(Modification records)
──────────────────────────────

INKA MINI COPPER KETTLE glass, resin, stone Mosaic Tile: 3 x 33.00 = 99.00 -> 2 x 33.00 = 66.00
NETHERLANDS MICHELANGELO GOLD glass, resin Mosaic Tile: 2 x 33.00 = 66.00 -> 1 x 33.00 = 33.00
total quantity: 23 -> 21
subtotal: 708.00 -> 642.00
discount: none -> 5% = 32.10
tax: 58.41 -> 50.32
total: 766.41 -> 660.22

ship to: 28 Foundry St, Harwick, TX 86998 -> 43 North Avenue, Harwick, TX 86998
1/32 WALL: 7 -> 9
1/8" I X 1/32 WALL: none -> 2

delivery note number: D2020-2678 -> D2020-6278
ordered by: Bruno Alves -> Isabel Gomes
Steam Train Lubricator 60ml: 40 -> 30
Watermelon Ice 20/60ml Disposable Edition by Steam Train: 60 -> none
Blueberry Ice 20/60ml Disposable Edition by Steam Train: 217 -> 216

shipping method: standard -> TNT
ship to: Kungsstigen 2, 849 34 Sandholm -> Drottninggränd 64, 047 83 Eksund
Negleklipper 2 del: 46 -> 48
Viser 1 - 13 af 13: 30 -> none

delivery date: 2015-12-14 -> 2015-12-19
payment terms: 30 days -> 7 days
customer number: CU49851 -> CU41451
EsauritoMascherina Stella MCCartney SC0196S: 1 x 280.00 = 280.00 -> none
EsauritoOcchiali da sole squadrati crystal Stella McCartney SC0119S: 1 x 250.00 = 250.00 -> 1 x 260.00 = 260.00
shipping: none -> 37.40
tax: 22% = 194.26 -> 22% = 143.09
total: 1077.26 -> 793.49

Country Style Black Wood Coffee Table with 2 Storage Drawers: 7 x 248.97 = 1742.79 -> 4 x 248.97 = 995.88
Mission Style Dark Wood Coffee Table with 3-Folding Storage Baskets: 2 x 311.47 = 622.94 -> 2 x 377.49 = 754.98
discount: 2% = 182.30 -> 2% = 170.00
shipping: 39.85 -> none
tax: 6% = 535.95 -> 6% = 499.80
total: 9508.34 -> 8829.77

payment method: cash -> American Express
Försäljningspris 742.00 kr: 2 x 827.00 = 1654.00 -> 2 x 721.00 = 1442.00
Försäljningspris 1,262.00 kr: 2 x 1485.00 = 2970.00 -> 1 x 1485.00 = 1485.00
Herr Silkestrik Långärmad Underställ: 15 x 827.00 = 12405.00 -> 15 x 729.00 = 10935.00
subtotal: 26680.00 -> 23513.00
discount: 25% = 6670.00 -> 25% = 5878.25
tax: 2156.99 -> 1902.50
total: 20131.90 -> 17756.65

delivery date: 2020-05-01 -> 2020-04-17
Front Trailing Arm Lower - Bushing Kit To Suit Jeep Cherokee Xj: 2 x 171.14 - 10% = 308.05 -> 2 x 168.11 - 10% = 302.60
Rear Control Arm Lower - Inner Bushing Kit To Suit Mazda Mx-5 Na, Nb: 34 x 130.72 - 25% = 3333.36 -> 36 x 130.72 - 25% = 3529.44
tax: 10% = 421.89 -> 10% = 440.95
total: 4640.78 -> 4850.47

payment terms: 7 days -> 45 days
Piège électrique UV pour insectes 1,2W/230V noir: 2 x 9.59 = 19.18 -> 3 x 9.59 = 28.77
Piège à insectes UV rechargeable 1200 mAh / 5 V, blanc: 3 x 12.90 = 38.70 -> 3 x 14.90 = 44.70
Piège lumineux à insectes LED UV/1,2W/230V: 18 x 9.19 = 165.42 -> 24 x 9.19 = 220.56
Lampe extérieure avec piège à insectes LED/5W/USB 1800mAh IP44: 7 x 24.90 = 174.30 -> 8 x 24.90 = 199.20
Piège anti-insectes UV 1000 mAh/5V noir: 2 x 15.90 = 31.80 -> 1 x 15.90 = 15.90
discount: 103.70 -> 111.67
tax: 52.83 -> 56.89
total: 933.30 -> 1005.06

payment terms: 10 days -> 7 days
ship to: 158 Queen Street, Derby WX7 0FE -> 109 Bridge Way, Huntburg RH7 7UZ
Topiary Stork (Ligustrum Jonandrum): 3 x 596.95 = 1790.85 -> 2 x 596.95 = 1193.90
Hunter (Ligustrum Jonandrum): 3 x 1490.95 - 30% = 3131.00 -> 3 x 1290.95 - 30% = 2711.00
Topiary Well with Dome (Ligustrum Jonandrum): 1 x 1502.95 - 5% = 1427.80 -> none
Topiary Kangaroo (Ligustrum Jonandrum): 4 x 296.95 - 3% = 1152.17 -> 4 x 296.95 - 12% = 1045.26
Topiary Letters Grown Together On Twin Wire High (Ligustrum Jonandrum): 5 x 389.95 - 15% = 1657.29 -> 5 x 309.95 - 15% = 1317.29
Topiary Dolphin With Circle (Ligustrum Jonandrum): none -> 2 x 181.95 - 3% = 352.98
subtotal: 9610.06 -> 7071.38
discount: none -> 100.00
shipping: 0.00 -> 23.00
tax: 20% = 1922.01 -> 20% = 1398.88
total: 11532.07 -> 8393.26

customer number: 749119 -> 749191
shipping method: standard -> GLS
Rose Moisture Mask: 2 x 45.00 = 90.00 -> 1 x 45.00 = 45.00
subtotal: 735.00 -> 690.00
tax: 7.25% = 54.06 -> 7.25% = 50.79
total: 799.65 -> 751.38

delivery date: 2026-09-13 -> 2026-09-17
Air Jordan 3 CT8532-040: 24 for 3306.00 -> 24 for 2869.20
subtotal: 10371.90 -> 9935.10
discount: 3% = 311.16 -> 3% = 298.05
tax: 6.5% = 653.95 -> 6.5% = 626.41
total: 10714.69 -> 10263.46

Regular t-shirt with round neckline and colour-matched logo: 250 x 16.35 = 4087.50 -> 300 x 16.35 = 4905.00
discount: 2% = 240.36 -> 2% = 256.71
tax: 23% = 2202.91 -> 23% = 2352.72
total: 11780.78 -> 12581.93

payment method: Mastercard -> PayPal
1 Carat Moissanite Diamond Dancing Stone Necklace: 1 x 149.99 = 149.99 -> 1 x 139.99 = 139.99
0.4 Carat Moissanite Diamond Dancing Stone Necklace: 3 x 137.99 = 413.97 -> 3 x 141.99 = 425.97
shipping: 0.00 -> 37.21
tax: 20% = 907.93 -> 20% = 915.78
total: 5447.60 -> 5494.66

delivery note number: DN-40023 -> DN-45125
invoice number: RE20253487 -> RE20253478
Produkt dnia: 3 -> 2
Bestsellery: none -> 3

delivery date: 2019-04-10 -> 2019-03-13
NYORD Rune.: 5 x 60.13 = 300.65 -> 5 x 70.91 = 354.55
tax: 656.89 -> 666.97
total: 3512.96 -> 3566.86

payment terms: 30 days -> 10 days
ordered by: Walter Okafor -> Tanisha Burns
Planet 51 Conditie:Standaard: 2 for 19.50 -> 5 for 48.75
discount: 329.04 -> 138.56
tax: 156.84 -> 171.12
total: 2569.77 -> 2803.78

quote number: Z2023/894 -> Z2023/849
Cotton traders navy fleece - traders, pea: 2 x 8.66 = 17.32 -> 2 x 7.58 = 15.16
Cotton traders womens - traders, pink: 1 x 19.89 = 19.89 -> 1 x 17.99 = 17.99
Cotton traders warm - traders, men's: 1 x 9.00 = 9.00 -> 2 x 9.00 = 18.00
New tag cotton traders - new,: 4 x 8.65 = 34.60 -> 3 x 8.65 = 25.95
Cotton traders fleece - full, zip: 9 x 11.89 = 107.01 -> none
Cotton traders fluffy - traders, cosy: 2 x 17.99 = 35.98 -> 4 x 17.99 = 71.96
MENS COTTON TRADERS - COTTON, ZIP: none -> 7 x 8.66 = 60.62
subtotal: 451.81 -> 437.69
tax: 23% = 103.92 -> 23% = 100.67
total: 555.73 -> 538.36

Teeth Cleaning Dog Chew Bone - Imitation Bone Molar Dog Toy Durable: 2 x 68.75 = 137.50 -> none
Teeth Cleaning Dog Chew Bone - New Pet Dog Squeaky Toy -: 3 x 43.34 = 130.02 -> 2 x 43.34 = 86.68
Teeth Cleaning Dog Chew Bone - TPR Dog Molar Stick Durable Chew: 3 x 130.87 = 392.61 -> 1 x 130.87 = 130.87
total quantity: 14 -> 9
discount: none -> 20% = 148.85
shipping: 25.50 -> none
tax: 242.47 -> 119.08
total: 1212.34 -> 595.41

──────────────────────────────

*Exercise details*
Write out word for word only the lines from the start of the entries down to the line with "shipping method: standard -> TNT", please, including both ends.

*Reply to the exercise*
INKA MINI COPPER KETTLE glass, resin, stone Mosaic Tile: 3 x 33.00 = 99.00 -> 2 x 33.00 = 66.00
NETHERLANDS MICHELANGELO GOLD glass, resin Mosaic Tile: 2 x 33.00 = 66.00 -> 1 x 33.00 = 33.00
total quantity: 23 -> 21
subtotal: 708.00 -> 642.00
discount: none -> 5% = 32.10
tax: 58.41 -> 50.32
total: 766.41 -> 660.22

ship to: 28 Foundry St, Harwick, TX 86998 -> 43 North Avenue, Harwick, TX 86998
1/32 WALL: 7 -> 9
1/8" I X 1/32 WALL: none -> 2

delivery note number: D2020-2678 -> D2020-6278
ordered by: Bruno Alves -> Isabel Gomes
Steam Train Lubricator 60ml: 40 -> 30
Watermelon Ice 20/60ml Disposable Edition by Steam Train: 60 -> none
Blueberry Ice 20/60ml Disposable Edition by Steam Train: 217 -> 216

shipping method: standard -> TNT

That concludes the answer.